Ist die ApBetrO-Novelle das Anti-Versorgungsstrukturgesetz der Regierung? Was beim Labor noch nachvollziehbar und vergleichsweise harmlos anmutet, hat bei der Übernahme von Notdiensten direkten Einfluss auf die Versicherten. Die Versorgunsgsdichte wird nicht insgesamt schlechter, aber konzentrierter. Es bilden sich Versorgungsschwerpuntke. Und als nächstes? Muss jede Apotheke einen Kühlschrank haben? Oder reichen ein paar Insulinapotheken pro Landkreis?

Woher das Faible des Ministeriums für Filialapotheken kommt, weiß man nicht.

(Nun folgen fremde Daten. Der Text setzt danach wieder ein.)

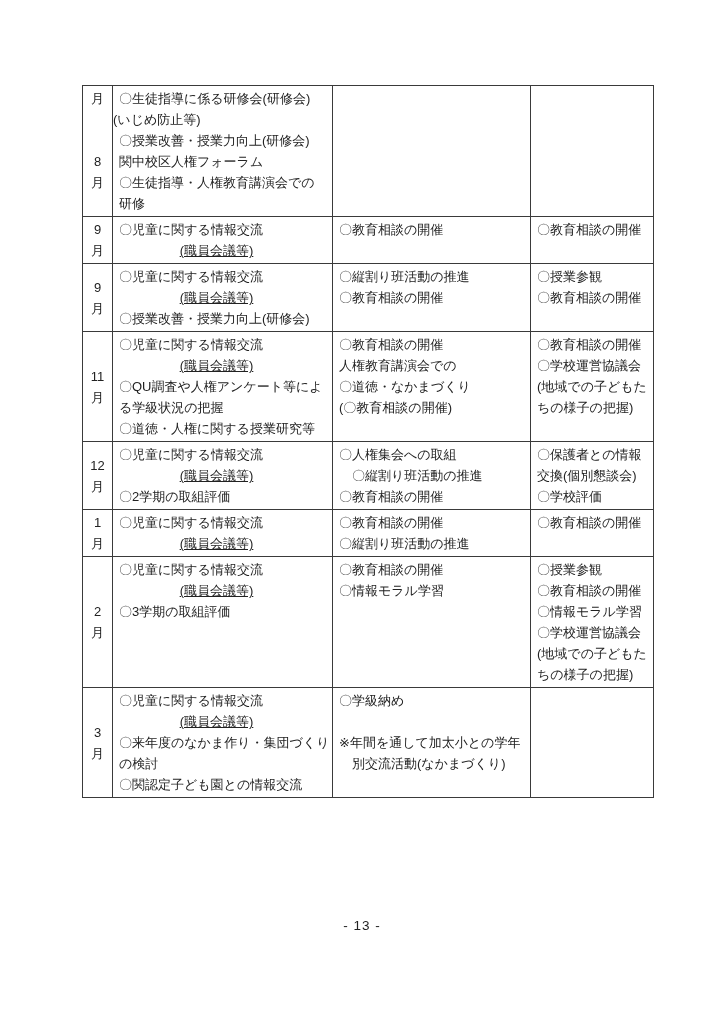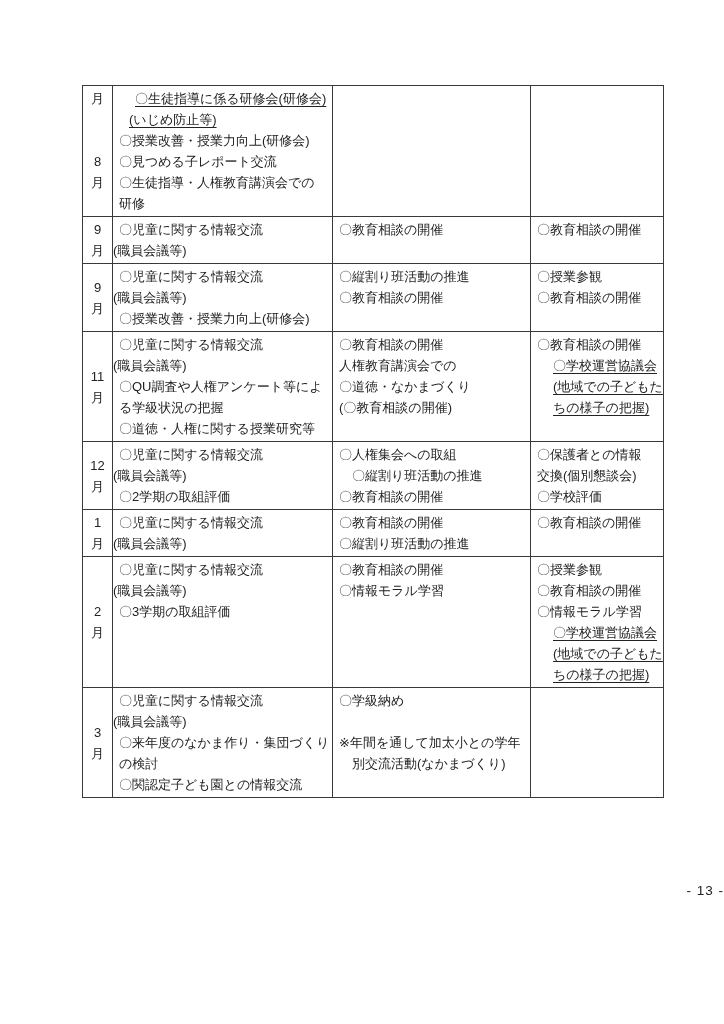--- a/index.html
+++ b/index.html
@@ -65,9 +65,7 @@
     padding-left: 0;
   }
   .u {
-    text-decoration: underline;
     text-underline-offset: 3px;
-    margin-left: 16px;
   }
   .pageno {
     position: absolute;

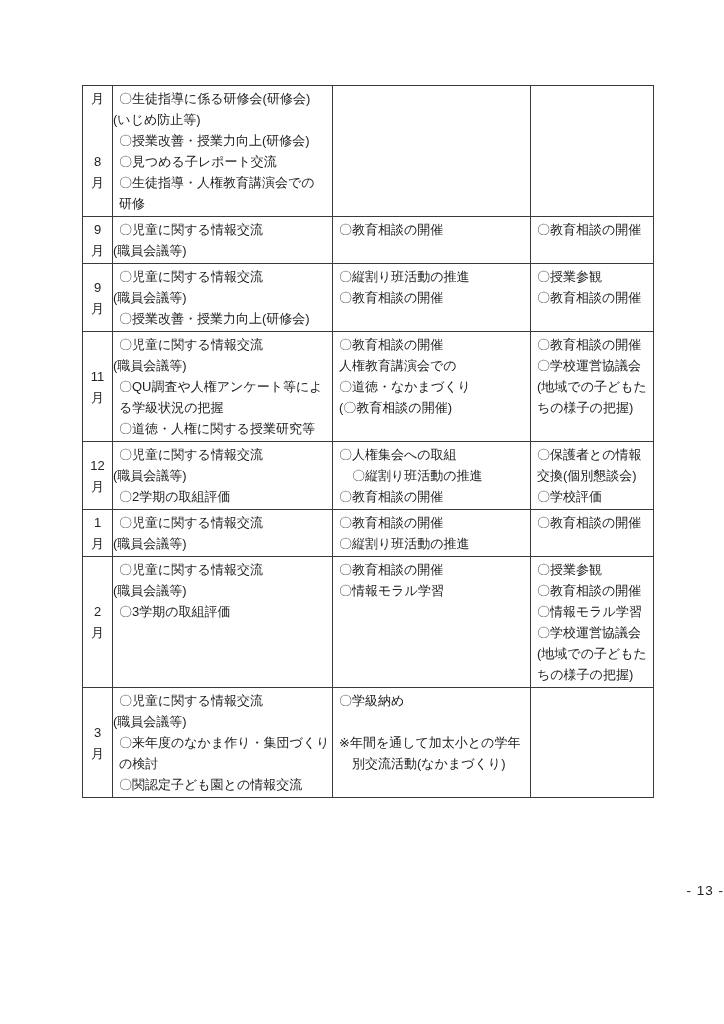--- a/index.html
+++ b/index.html
@@ -103,7 +103,7 @@
             <div class="line"><span class="u">〇生徒指導に係る研修会(研修会)</span></div>
             <div class="line r2"><span class="u">(いじめ防止等)</span></div>
             <div class="line"><span>〇授業改善・授業力向上(研修会)</span></div>
-            <div class="line"><span>〇見つめる子レポート交流</span></div>
+            <div class="line"><span>関中校区人権フォーラム</span></div>
             <div class="line"><span>〇生徒指導・人権教育講演会での</span></div>
             <div class="line"><span>研修</span></div>
           </td>

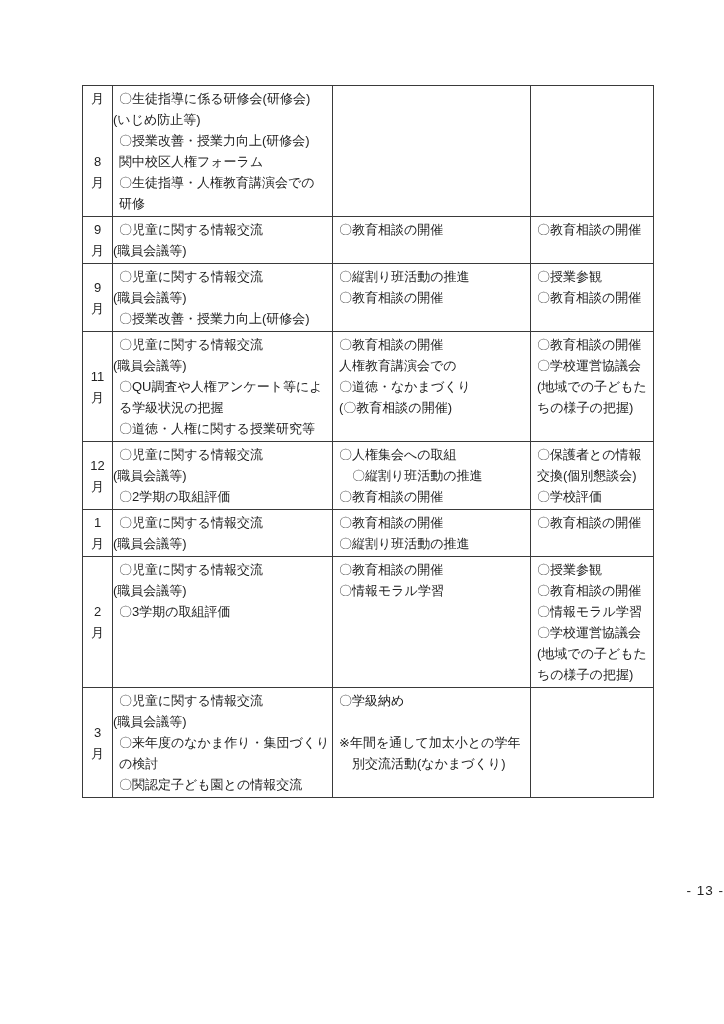--- a/index.html
+++ b/index.html
@@ -55,9 +55,10 @@
     padding-left: 0;
   }
   .line.r {
-    text-align: left;
+    text-align: center;
     padding-right: 12px;
     padding-left: 0;
+    text-decoration: underline;
   }
   .line.r2 {
     text-align: left;

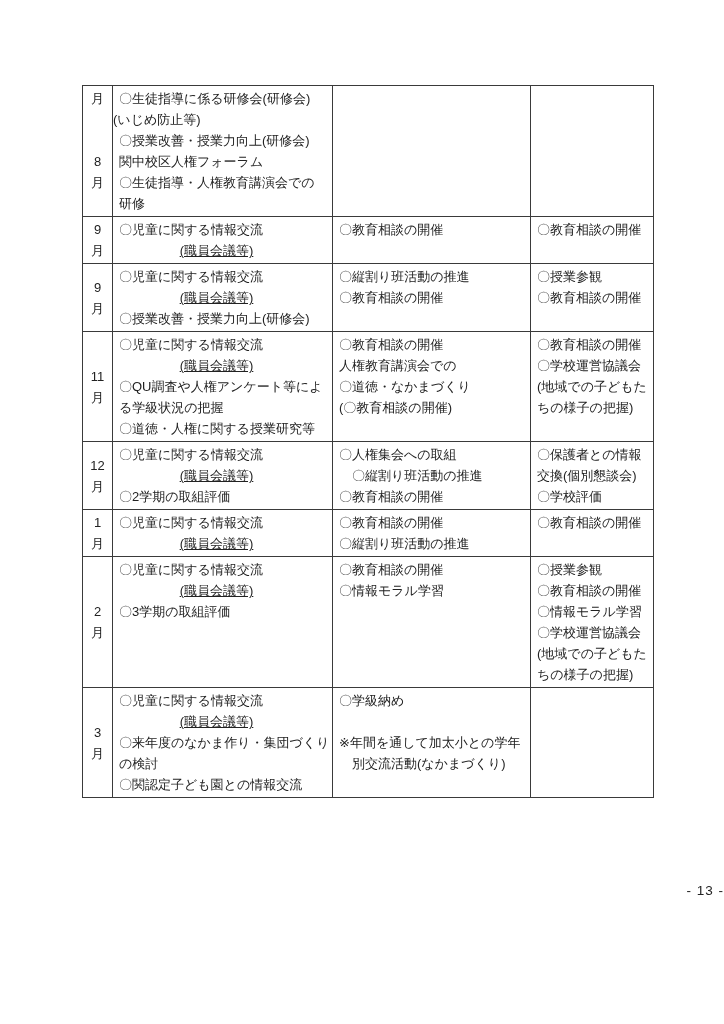--- a/index.html
+++ b/index.html
@@ -72,8 +72,8 @@
     position: absolute;
     left: 0;
     right: 0;
-    top: 883px;
-    text-align: right;
+    top: 918px;
+    text-align: center;
     font-size: 13.5px;
     letter-spacing: 1px;
   }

Wenn man der Meinung ist, dass Apotheken in der Fläche keine Rezeptur, kein Labor und keinen Notdienst haben müssen, dann sollte man so ehrlich sein, Rezeptur, Labor und Notdienst für alle zu streichen – und als Sonderleistung auszuschreiben.

Vielleicht will das BMG ja den Folgen der eigenen Spargesetze entgegen steuern: Wenn demnächst reihenweise Apotheken aufgeben müssen, könnten sie billiger vom Nachbarn fortgeführt werden. Dann stellt sich die Anschlussfrage: Warum eigentlich vier Betriebsstätten für einen vollapothekenfähigen Filialverbund? Warum nicht acht oder 16? Die Debatte um Apothekenketten führt Gesundheitsminister Daniel Bahr (FDP) nicht. Er führt die Debatte um die Apotheke.